Web document revisions:
•••••

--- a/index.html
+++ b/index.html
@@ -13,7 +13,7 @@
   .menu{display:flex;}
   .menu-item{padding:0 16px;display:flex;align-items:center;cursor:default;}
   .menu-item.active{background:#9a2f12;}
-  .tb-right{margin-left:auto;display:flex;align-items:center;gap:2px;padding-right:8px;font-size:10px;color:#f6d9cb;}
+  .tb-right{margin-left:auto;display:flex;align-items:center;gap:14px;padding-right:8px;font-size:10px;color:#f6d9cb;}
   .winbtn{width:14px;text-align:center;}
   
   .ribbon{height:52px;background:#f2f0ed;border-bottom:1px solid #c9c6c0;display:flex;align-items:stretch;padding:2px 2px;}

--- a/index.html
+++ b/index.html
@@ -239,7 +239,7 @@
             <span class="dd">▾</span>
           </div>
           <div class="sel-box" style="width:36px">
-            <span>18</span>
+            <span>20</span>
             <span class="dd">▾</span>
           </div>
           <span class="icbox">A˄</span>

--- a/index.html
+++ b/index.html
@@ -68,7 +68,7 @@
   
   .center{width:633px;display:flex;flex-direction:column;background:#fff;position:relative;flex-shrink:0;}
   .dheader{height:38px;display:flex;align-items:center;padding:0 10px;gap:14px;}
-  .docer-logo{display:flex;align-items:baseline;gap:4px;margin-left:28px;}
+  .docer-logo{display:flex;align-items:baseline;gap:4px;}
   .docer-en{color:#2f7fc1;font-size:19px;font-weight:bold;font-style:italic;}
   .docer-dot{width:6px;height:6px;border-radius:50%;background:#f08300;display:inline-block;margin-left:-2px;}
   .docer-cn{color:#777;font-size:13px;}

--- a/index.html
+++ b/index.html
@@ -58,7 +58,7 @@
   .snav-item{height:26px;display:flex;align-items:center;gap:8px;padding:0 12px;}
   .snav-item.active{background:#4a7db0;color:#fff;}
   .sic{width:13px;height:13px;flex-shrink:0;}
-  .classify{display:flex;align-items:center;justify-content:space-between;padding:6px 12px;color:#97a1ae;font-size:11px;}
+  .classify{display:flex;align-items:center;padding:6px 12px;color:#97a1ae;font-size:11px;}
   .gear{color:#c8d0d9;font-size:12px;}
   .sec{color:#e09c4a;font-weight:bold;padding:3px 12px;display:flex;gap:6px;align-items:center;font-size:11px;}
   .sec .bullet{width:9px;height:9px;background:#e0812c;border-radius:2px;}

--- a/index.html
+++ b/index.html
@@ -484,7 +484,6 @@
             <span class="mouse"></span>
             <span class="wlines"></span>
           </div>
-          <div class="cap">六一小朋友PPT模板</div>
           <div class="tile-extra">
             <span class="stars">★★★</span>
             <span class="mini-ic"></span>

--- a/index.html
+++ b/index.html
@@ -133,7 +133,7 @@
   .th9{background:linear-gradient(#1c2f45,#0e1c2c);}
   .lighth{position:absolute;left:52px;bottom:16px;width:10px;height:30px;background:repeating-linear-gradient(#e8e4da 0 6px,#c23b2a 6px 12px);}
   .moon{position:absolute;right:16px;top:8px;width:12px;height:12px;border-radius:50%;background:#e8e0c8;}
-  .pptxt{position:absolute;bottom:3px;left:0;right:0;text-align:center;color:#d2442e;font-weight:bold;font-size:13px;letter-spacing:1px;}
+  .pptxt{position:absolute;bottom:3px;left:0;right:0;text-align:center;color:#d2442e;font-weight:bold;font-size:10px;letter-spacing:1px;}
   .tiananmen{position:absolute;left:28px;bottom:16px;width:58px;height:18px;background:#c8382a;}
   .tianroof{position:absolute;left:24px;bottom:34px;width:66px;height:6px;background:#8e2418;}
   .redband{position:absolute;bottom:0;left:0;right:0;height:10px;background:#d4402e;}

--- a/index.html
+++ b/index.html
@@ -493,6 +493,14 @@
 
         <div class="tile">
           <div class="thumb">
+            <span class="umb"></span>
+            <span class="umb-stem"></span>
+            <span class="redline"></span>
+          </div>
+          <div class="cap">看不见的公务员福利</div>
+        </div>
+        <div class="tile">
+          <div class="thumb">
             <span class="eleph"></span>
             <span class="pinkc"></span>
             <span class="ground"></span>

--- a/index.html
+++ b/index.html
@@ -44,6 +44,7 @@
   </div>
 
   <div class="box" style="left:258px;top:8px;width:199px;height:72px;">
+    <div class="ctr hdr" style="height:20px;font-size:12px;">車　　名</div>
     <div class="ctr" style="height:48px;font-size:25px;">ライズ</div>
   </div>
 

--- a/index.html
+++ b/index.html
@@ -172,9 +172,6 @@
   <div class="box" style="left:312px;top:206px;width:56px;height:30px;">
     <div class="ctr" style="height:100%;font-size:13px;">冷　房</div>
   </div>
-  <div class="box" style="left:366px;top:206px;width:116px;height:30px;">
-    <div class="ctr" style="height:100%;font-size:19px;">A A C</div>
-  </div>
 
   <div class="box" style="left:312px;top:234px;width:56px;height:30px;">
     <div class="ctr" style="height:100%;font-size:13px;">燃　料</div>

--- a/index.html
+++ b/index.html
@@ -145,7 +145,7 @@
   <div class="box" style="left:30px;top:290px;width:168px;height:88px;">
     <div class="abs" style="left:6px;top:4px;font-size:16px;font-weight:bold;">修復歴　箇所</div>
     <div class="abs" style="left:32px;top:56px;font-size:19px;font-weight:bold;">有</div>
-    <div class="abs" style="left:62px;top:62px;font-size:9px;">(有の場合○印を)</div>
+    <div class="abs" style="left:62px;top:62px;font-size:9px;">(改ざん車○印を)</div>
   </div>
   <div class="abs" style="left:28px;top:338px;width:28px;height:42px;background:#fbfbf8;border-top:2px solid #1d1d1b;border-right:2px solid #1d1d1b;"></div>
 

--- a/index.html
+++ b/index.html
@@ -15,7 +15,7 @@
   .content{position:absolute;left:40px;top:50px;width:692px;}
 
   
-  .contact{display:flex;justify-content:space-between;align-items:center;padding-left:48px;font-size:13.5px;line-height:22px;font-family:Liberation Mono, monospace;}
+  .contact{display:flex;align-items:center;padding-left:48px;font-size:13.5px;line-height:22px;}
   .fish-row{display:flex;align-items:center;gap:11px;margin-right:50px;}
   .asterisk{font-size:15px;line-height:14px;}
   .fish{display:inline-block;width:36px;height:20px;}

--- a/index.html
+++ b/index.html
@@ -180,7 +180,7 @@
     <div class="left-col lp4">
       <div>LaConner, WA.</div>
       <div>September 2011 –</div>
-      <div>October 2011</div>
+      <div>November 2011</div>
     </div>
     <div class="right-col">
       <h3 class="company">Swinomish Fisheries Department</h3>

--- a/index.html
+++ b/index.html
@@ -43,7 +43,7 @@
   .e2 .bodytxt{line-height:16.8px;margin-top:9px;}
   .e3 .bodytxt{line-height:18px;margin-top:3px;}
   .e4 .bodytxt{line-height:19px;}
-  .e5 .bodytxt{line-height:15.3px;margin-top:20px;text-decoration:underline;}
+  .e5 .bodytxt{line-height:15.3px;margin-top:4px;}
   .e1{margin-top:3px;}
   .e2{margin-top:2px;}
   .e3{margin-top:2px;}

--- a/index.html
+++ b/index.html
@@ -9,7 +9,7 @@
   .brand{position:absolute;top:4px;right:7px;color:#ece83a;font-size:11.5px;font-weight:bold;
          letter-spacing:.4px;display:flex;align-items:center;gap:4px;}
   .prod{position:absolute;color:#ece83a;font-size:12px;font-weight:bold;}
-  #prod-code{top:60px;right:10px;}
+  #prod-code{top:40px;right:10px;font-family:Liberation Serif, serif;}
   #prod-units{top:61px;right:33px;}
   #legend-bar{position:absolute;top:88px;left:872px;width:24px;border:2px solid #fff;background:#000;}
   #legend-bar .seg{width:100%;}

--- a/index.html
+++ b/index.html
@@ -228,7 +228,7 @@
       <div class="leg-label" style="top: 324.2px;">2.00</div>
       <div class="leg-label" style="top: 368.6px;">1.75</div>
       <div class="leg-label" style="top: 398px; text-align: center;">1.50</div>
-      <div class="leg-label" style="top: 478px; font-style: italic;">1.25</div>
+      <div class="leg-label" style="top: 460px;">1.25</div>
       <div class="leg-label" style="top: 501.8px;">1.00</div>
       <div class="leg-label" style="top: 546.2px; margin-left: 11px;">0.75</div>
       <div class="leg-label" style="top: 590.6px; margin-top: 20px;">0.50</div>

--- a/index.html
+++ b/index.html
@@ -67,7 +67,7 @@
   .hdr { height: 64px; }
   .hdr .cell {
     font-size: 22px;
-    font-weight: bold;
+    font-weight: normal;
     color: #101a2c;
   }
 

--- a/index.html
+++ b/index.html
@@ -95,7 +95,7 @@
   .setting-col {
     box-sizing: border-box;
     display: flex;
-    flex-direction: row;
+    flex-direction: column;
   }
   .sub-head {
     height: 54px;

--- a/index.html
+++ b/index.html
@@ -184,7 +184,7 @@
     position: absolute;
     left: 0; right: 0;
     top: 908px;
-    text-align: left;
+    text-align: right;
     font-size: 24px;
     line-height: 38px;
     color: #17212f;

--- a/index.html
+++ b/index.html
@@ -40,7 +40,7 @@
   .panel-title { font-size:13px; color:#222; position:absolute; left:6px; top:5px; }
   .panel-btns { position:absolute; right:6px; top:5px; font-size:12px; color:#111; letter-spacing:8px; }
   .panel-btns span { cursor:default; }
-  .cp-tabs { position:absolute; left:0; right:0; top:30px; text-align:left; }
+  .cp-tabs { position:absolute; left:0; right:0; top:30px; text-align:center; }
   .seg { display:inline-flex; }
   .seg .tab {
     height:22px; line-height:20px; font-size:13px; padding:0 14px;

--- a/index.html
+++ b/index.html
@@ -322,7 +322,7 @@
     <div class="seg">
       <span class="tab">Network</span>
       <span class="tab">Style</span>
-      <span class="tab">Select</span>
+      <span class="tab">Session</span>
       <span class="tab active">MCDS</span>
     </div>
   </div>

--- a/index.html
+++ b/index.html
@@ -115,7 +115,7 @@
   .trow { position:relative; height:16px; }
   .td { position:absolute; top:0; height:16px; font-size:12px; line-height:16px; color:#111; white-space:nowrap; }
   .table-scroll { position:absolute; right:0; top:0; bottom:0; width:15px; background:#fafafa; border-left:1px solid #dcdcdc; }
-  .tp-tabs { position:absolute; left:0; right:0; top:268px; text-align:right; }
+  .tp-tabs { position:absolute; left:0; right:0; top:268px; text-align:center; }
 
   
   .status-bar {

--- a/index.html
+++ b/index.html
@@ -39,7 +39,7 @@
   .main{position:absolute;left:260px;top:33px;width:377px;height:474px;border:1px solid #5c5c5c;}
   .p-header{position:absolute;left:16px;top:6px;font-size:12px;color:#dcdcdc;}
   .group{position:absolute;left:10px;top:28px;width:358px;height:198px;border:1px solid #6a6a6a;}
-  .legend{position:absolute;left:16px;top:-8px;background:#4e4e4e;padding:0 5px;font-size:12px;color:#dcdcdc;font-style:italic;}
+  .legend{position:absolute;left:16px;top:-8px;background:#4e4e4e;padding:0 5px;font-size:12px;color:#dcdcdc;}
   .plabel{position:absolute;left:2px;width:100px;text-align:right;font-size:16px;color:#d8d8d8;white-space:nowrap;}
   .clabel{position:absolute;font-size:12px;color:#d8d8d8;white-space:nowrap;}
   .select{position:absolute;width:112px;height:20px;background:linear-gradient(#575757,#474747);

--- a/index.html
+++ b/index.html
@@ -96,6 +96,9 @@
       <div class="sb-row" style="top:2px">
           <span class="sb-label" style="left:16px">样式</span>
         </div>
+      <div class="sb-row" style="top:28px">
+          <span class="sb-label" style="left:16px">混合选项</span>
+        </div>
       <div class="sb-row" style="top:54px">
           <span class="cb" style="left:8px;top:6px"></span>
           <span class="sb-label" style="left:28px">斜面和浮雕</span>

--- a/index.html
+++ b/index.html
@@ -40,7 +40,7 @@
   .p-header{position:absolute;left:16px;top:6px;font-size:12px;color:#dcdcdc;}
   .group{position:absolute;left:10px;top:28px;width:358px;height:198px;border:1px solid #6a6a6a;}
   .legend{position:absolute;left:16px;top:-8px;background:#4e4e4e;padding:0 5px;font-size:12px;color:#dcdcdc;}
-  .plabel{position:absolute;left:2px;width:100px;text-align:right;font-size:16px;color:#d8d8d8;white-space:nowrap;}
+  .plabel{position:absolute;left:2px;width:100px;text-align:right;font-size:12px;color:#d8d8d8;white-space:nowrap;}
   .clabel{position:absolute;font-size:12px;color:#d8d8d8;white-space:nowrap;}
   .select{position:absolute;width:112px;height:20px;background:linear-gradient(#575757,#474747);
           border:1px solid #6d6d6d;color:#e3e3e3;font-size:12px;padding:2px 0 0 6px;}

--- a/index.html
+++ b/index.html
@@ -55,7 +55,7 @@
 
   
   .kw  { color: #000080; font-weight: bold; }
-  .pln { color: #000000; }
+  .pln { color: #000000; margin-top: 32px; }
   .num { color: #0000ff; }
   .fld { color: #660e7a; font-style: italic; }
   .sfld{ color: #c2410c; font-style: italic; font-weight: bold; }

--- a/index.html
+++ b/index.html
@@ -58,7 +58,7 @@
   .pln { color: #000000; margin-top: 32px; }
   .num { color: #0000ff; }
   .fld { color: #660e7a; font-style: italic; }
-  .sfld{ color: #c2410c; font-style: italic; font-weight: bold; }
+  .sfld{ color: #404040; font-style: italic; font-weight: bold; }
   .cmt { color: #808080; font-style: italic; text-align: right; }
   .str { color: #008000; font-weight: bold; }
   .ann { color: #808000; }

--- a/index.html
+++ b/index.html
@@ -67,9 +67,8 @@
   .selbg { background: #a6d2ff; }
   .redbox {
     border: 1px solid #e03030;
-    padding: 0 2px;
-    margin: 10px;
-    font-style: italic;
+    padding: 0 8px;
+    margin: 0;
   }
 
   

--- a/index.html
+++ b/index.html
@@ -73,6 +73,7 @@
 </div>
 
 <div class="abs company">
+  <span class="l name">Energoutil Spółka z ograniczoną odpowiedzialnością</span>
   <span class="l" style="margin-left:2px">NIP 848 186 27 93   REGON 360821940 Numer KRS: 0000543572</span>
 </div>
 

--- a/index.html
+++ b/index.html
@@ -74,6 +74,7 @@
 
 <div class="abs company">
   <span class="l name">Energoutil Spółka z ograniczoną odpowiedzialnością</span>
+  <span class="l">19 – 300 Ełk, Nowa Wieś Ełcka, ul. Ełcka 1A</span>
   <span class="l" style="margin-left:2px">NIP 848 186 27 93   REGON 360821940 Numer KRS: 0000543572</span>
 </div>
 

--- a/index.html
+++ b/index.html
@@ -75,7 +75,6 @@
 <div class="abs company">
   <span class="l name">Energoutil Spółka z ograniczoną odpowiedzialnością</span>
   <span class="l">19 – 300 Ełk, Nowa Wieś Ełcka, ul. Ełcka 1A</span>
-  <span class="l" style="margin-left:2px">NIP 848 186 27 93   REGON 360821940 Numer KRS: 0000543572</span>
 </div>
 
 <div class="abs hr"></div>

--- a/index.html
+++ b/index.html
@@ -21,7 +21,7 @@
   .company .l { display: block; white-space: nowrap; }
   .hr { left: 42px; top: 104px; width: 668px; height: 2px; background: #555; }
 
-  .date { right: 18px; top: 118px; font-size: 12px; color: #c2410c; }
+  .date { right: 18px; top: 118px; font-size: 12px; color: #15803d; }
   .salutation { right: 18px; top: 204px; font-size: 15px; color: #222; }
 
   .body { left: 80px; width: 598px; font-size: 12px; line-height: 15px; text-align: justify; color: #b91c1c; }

•••••

### Task item:
Bring together all lines of the entries above in which the string "bodytxt" occurs.

### Finished exercise:
   .e2 .bodytxt{line-height:16.8px;margin-top:9px;}
   .e3 .bodytxt{line-height:18px;margin-top:3px;}
   .e4 .bodytxt{line-height:19px;}
-  .e5 .bodytxt{line-height:15.3px;margin-top:20px;text-decoration:underline;}
+  .e5 .bodytxt{line-height:15.3px;margin-top:4px;}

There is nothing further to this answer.